Ein gutes Dutzend Menschen beiderlei Geschlechts findet sich zunächst in der Bühneninstallation ein, die aus Büromöbeln und Monitoren arrangiert wurde, wie sie späten 80er oder die frühen 90er-Jahre up to date waren. Die Leute sehen sich wartend um. Die meisten von ihnen ziehen dann weiter in den kleinen Orchestergraben, wo sie auf die im Wesentlichen gewohnte Weise an der Aufführung mitwirken (nämlich "ihre" Instrumente traktieren). Die Mitglieder des Klangforums Wien stellen die meisten Probanden, die in den folgenden acht Akten mit ansteigender Ausdauer den Befragungen unterzogen und getestet werden. Die Musiker kommen gleichsam als repräsentativer Querschnitt der Bevölkerung zum Einsatz. Indem ihnen scheinbar die Sonderrolle der Spezialisten genommen wird, qualifizieren sie sich in besonderer Weise als Spezialisten für Neues Musiktheater.

Marcel Beyer hat einen ziemlich hinterhältigen Text entwickelt. Der führt die Rituale des Testens und die Täter/Opfer-Relationen der offensichtlichen Zumutungen wie selbstverständlich vor, auch das weitgehende Einverständnis der dem Experiment Unterworfenen. Bei denen kristallisieren sich Selbstbewusste und Eingeschüchterte heraus, Test-Routiniers und Prüfungsangsthasen. Beyers Arbeit entzaubert die "Wissenschaftlichkeit" der vorgeführten Testverfahren ebenso wie die Sprache, mit der Manipulationszusammenhänge verkleistert werden.

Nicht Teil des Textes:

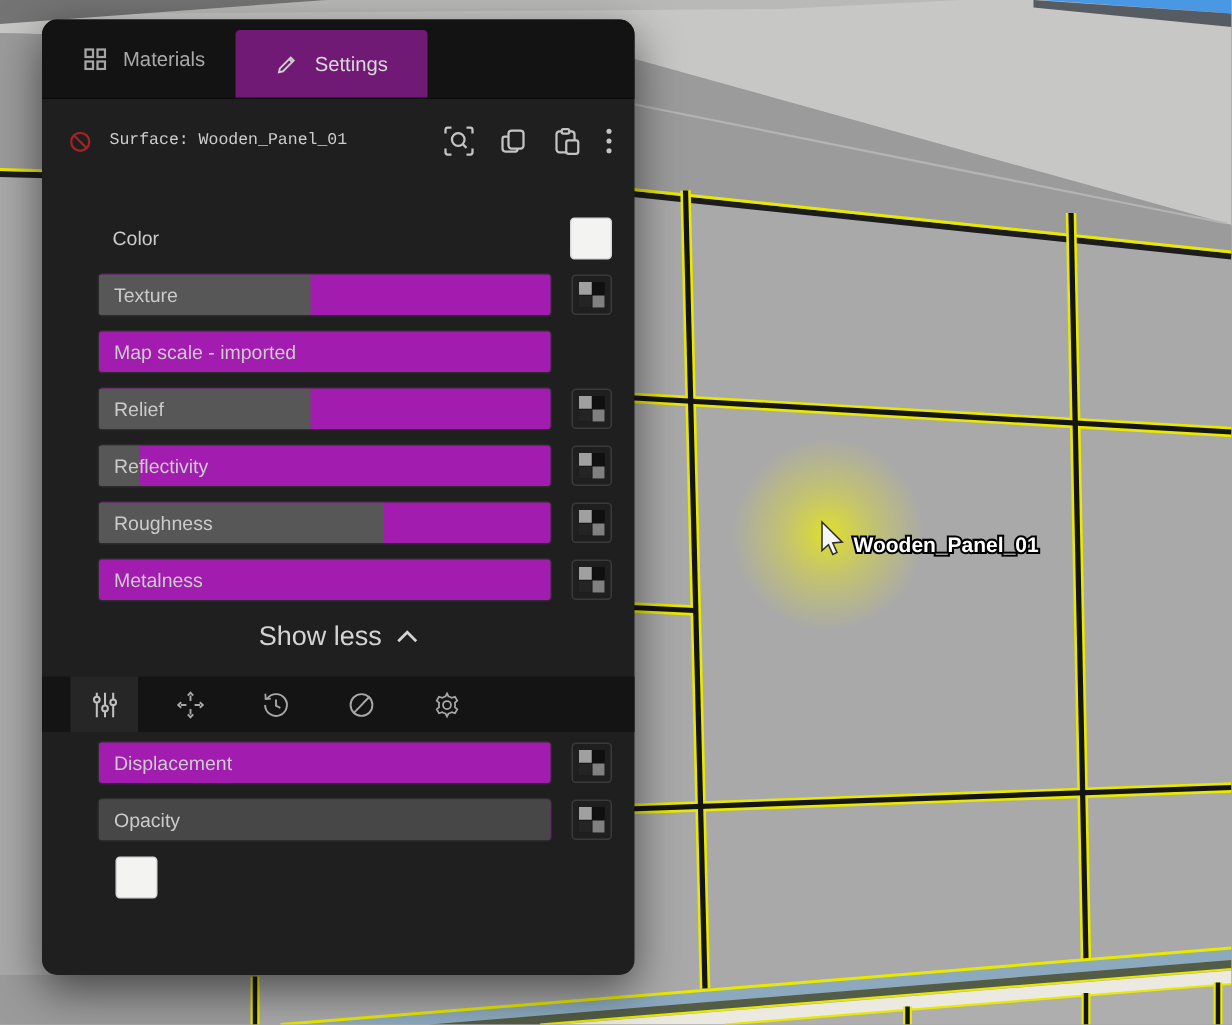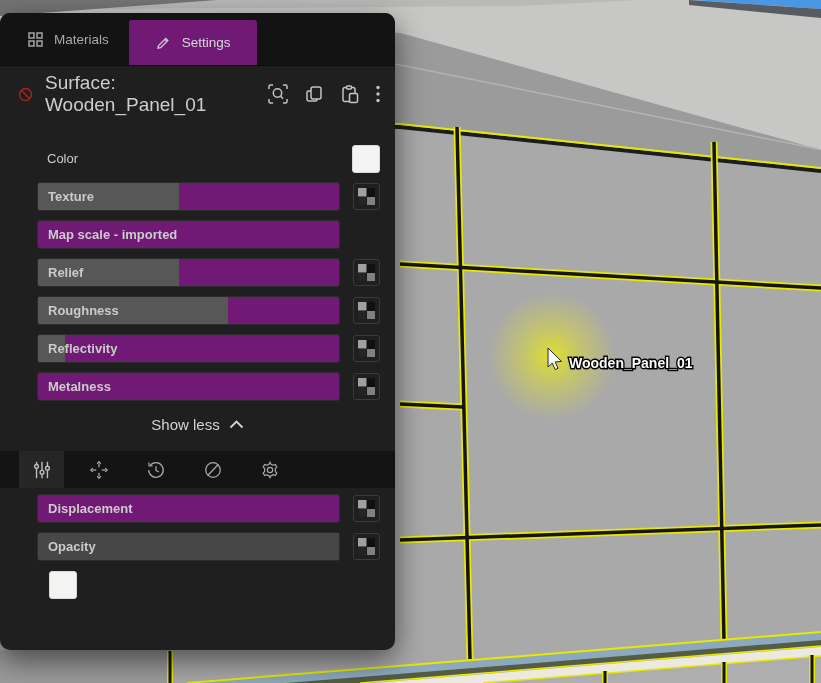--- a/index.html
+++ b/index.html
@@ -13,7 +13,7 @@
   #viewport{position:absolute;inset:0;z-index:0;}
   
   .panel{
-    position:absolute;left:0;top:13px;width:395px;height:637px;
+    position:absolute;left:28px;top:13px;width:395px;height:637px;
     background:#1f1f1f;border-radius:10px;z-index:2;
     box-shadow:0 10px 30px rgba(0,0,0,.55);
   }

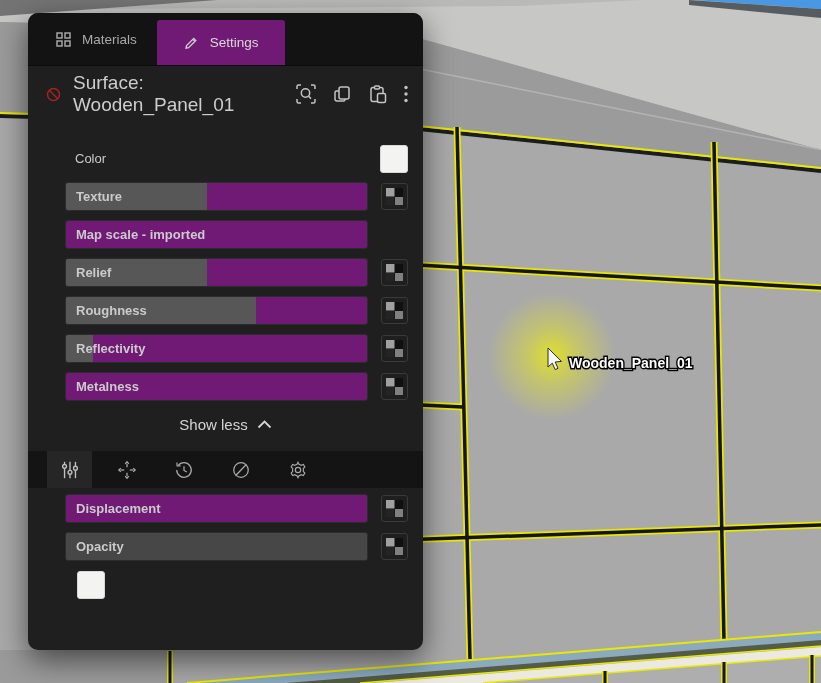--- a/index.html
+++ b/index.html
@@ -30,7 +30,7 @@
     padding:0 26px;border-radius:3px 3px 0 0;
   }
   .hdr{display:flex;align-items:center;height:36px;margin-top:10px;padding:0 14px 0 18px;}
-  .hdr-title{margin-left:12px;color:#cdcdcd;font-size:19px;flex:1;}
+  .hdr-title{margin-left:12px;color:#cdcdcd;font-size:11px;flex:1;font-family:Liberation Mono, monospace;}
   .hdr-icons{display:flex;align-items:center;gap:15px;}
   .rows{padding:0 15px 0 37px;margin-top:32px;}
   .row{display:flex;align-items:center;height:29px;margin-bottom:9px;}

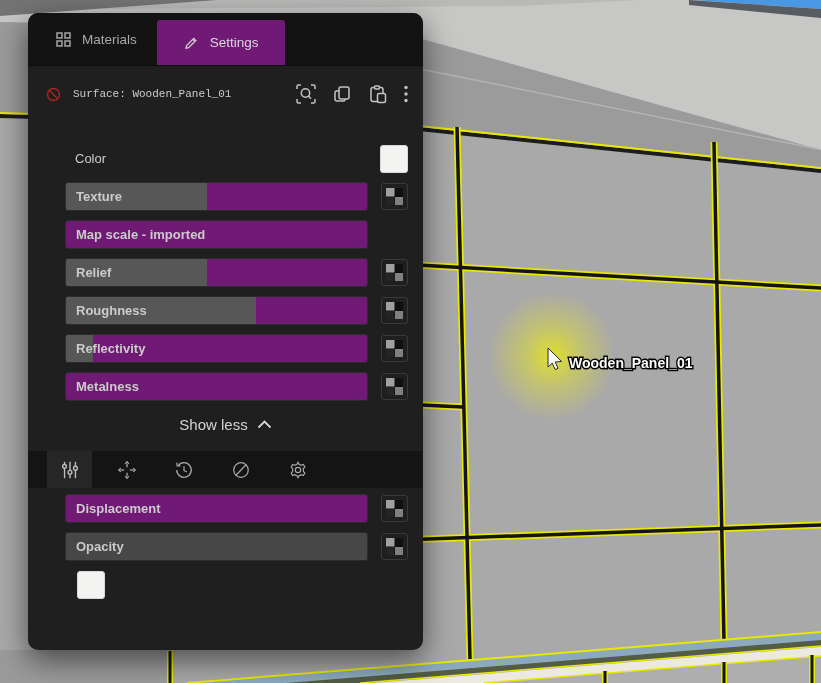--- a/index.html
+++ b/index.html
@@ -35,8 +35,8 @@
   .rows{padding:0 15px 0 37px;margin-top:32px;}
   .row{display:flex;align-items:center;height:29px;margin-bottom:9px;}
   .bar{
-    flex:1;height:29px;background:#701a75;border:1px solid #2c2c2c;border-radius:3px;
-    position:relative;display:flex;align-items:center;overflow:hidden;box-sizing:border-box;font-weight:bold;
+    flex:1;height:29px;background:#a21caf;border:1px solid #2c2c2c;border-radius:3px;
+    position:relative;display:flex;align-items:center;overflow:hidden;box-sizing:border-box;
   }
   .bar .fill{position:absolute;left:0;top:0;bottom:0;background:#575757;}
   .bar .fill.soft{background:#474747;}

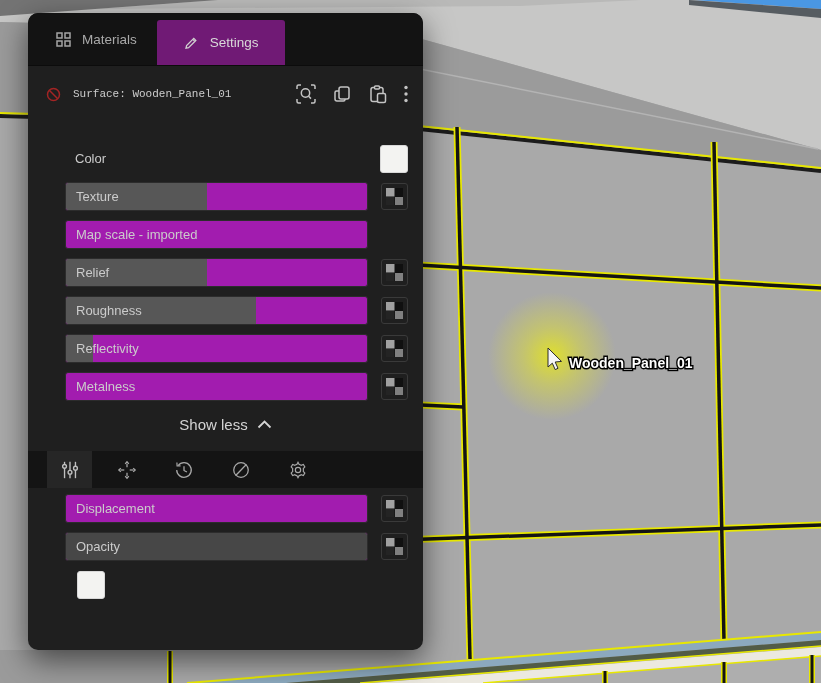--- a/index.html
+++ b/index.html
@@ -243,15 +243,15 @@
     </div>
     <div class="row">
       <div class="bar">
+        <div class="fill" style="width: 9%;"></div>
+        <span class="lbl">Reflectivity</span>
+      </div>
+      <span class="rowicon checker"></span>
+    </div>
+    <div class="row">
+      <div class="bar">
         <div class="fill" style="width: 63%;"></div>
         <span class="lbl">Roughness</span>
-      </div>
-      <span class="rowicon checker"></span>
-    </div>
-    <div class="row">
-      <div class="bar">
-        <div class="fill" style="width: 9%;"></div>
-        <span class="lbl">Reflectivity</span>
       </div>
       <span class="rowicon checker"></span>
     </div>

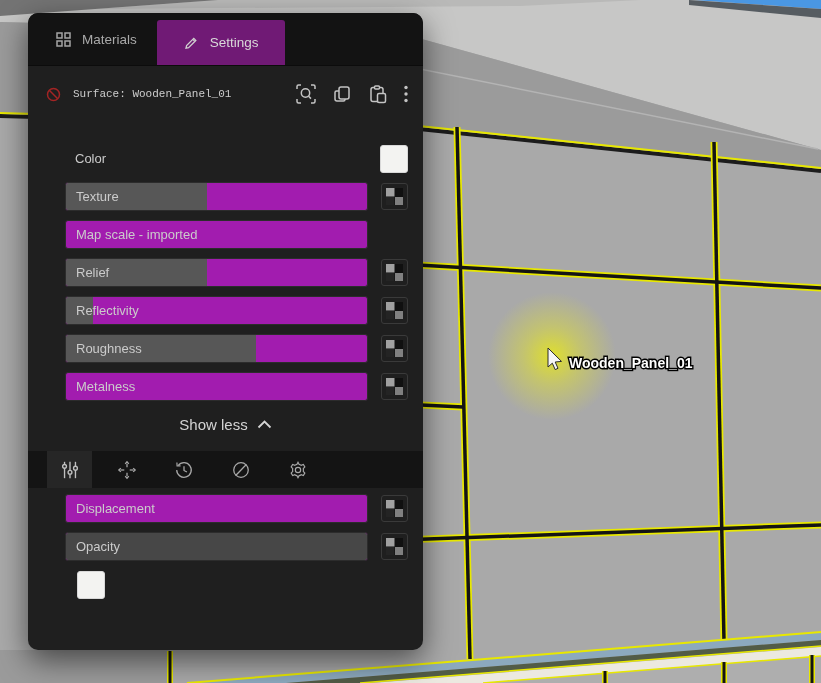--- a/index.html
+++ b/index.html
@@ -59,7 +59,7 @@
   .ghost{visibility:hidden;}
   .showless{
     display:flex;align-items:center;justify-content:center;gap:9px;
-    height:26px;margin-top:10px;color:#d4d4d4;font-size:15px;cursor:default;
+    height:26px;margin-top:10px;color:#d4d4d4;font-size:18px;cursor:default;
   }
   .tools{
     height:37px;margin-top:14px;background:#141414;

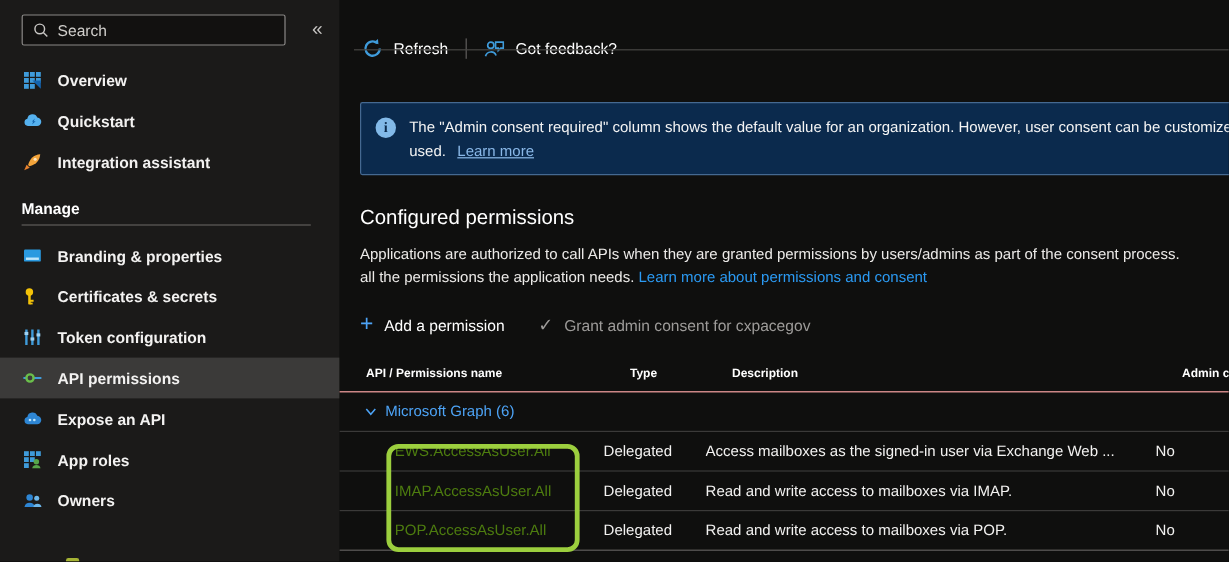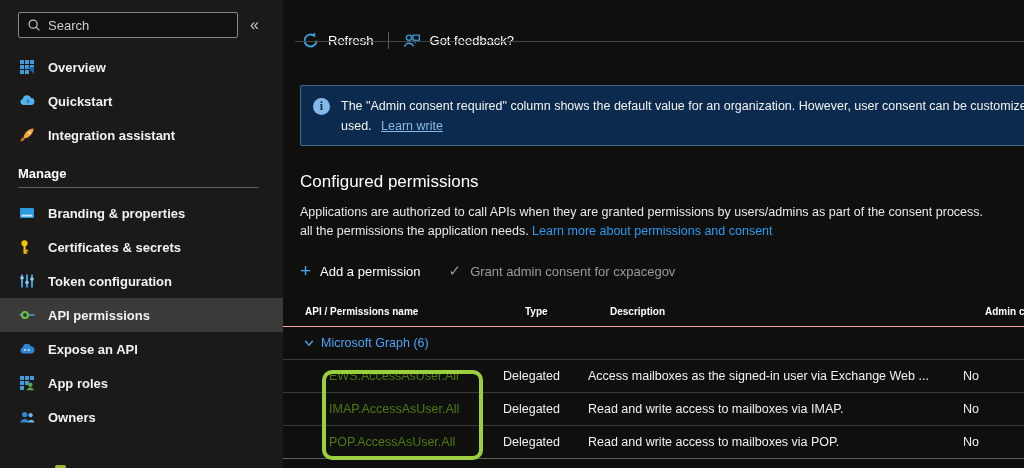--- a/index.html
+++ b/index.html
@@ -18,7 +18,7 @@
     position:absolute; left:0; top:0; bottom:0; width:283px;
     background:#1b1a19;
   }
-  .search-row { display:flex; align-items:center; padding:12px 10px 4px 18px; }
+  .search-row { display:flex; align-items:center; padding:12px 10px 4px 18px;gap:10px; }
   .search-box {
     flex:0 0 auto; width:220px; height:26px;
     background:#121110; border:1px solid #8a8886; border-radius:2px;

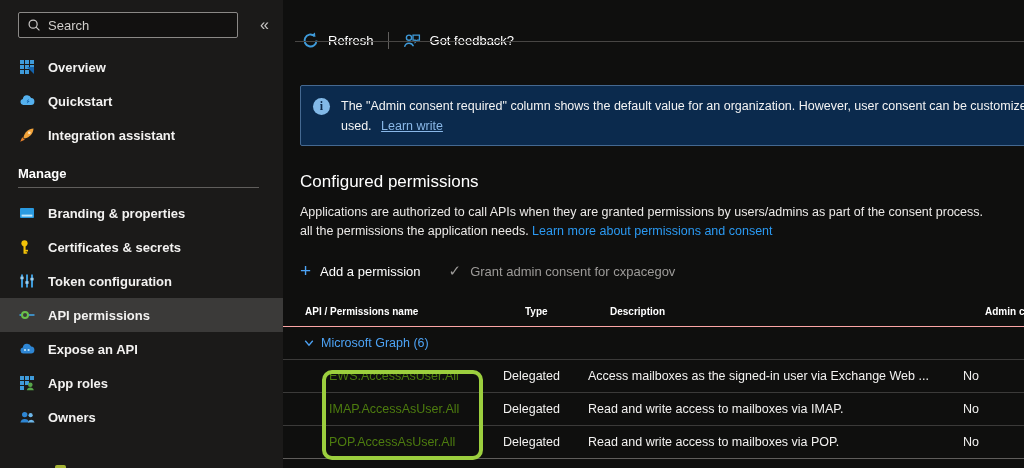--- a/index.html
+++ b/index.html
@@ -296,7 +296,7 @@
       <div>The "Admin consent required" column shows the default value for an organization. However, user consent can be customized</div>
       <div>
         <span>used.</span>
-        <span class="banner-link" style="margin-left:6px;">Learn write</span>
+        <span class="banner-link" style="margin-left:6px;">Learn more</span>
       </div>
     </div>
   </div>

Die Produktion zieht aufmerksame Zuschauer wie zwangsläufig in ihren Bann. Sie sind gehalten, über Termini wie "Intelligenzbestie" nachzudenken, und ertappen sich immer wieder dabei, dass sie die von den Testerinnen gestellten Aufgaben auch rasch im Kopf zu lösen suchen. Mit Rosemary Hardy tritt eine Versuchsleiterin in Aktion, die – ganz im Sinn der Produktion – bemerkenswerte Kälte im Dienst an der Sache ausstrahlt, der sie sich verschrieben hat, stellt am Ende aber auch Trost bereits für die, denen kein besonders hoher IQ zugemessen wird: Es gäbe ja schließlich auch "testferne Begabung". Katja Holm präsentiert sich neben ihrer Vorgesetzten als Testerin und bringt den Glücksanspruch ihrer Arbeit auf die Formel: ihr seien die "Tage am Testgenerator doch die allerliebsten Tage".

Enno Poppes genau fixierte kleingliedrige, stark sprachgeprägte Kammermusik eignet sich als ungemütlicher Kontrast des permanent um "Vertrauensbildung" bemühten Bühnengeschehens nicht schlecht. Noch besser freilich (und womöglich auch für ein sehr viel größeres Publikum) könnte das Projekt funktionieren, wenn die Dialoge und Monologe gesprochen würden und die Musik wie beim Melodram (oder bei Kinomusik) nur als Folie und Rahmen hinzuträte, um sich dann doch immer wieder einmal auch auf der Bühne aktiv einzumischen, also unmittelbar theatral zu werden. Sie wird dies zum Beispiel bei der Gehörbildungsprobe, bei der die Delinquenten Töne nachspielen müssen, die ihnen vorgespielt werden.

Als bleibende Gewissheit nehmen die Zuschauer jedenfalls mit nach Hause, dass der Erfolg bei dieser Folgsamkeitsübung eines der "wissenschaftlich" klar bemessbaren Kriterien von Intelligenz ist – für eine Wissenschaft, die im strengen Sinn keine ist, sondern Ideologie.